Francis Collins retracted five papers in 1996 and blamed it all on his co-author. He claimed that as a senior author of two-author paper, he had no clue of what was going on !! If the discoveries qualified for Nobel prize instead, Collins would have been the first in line to claim credit. Instead of being banned from being a scientist for this ‘heads I win, tails my junior colleague loses’ feat, Collins had been rewarded with higher and higher positions in the human genome hierarchy.

Snyder published two times as many papers as Eric Davidson over the last decade but with hardly any discovery to report. In the meanwhile, Davidson reinvented developmental biology by working with the sea urchin genome and wrote the most profound book that will change our understanding of evolution. Speaking of Snyder, the other day I read in twitter that he and his student ‘invented RNAseq’, as claimed by his student in a talk !!! Only Snyder and people associated with Snyder can pull such chutzpah. What is there to invent? I heard about measuring gene expression using high-throughput sequencing from Eric Davidson ever since Mortazavi and Wold started their ChIPseq experiments in Caltech.
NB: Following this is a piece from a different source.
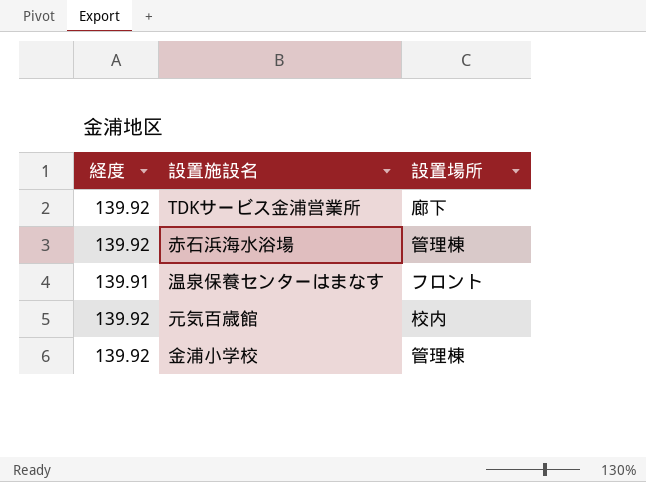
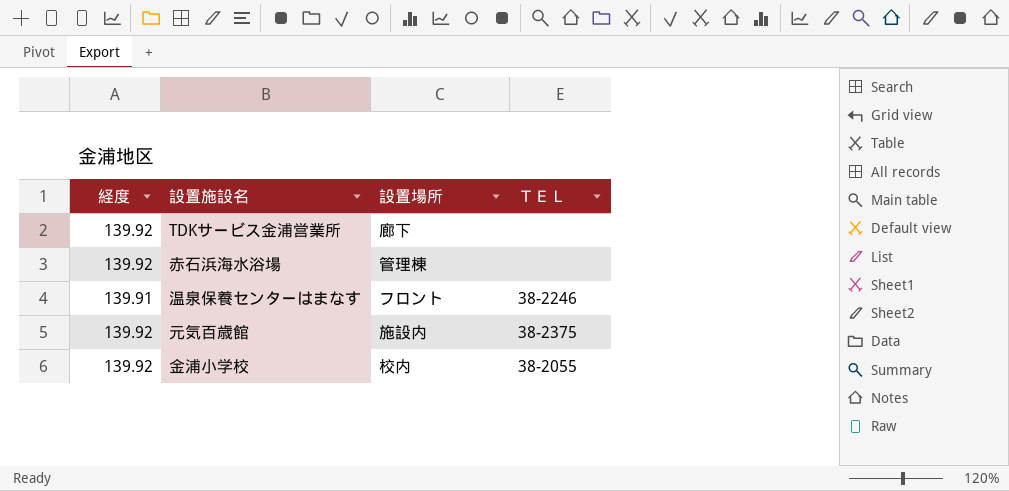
column ＴＥＬ | position: none -> 4
元気百歳館 | 設置場所: 校内 -> 施設内
金浦小学校 | 設置場所: 管理棟 -> 校内

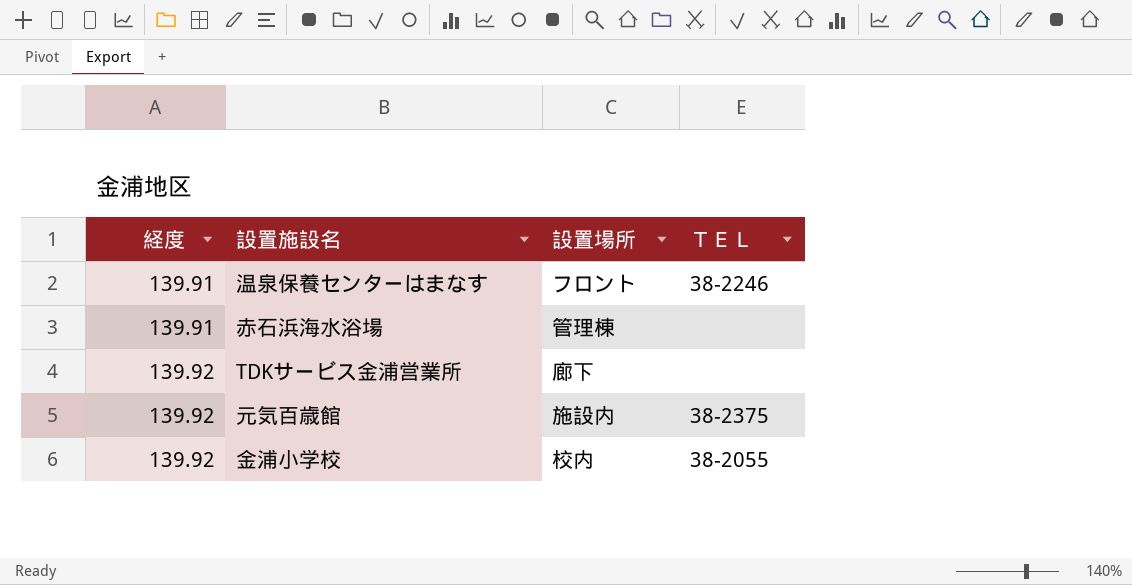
row order: none -> 経度 ascending
赤石浜海水浴場 | 経度: 139.92 -> 139.91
Ewan Birney was profiled by Science in 2012 as ‘Genomics’ Big Talker’. He wrote an article explaining how big science had been successful in changing biology, such as in ‘writing eulogy for junk DNA’. We know how that fiction ended.

On the immortality of television sets: function in the human genome according to the evolution-free gospel of ENCODE

However, it is noteworthy, how Birney responded to criticisms of his so-called textbook-changing scientific discovery. Sandwalk blog reported in 2012 -

Birney has a blog [Response on ENCODE reaction] but he has not responded to questions. Check out Ryan Gregory’s post to see what Birney is avoiding: Comments on Birneys blog. Pay particular attention to the questions asked by Diogenes. Let’s hope that the reason for Birney’s silence is because he’s preparing a lengthy and scientifically accurate response!

I wonder if Science is going to publish anything else on this fiasco? Most of the other journals have at least acknowledged that there’s a problem with the ENCODE publicity campaign. Some have even defended junk DNA and emphasized the misleading statements published by Birney et al. So far, there’s nothing on the Science website in spite of the fact that Science published one of the worst interpretations of the ENCODE results…. Or maybe it’s BECAUSE it published such a biased account that we’re not seeing any follow-up.

Not answering question about scientific theories is so 2012. These days, Birney is outright banning others from asking him critical questions.

Capture

Cole and Frederickson (the positivity lady) are crooks of a different dimension, who connect between the human genome and happiness/sadness of people. After we showed that their paper was complete nonsense, they went to the NCBI GEO database and surreptitiously uploaded a new file with modified raw data !! Needless to say, that invalidated their original paper, but who can fight unlimited funding for junk science from NIH?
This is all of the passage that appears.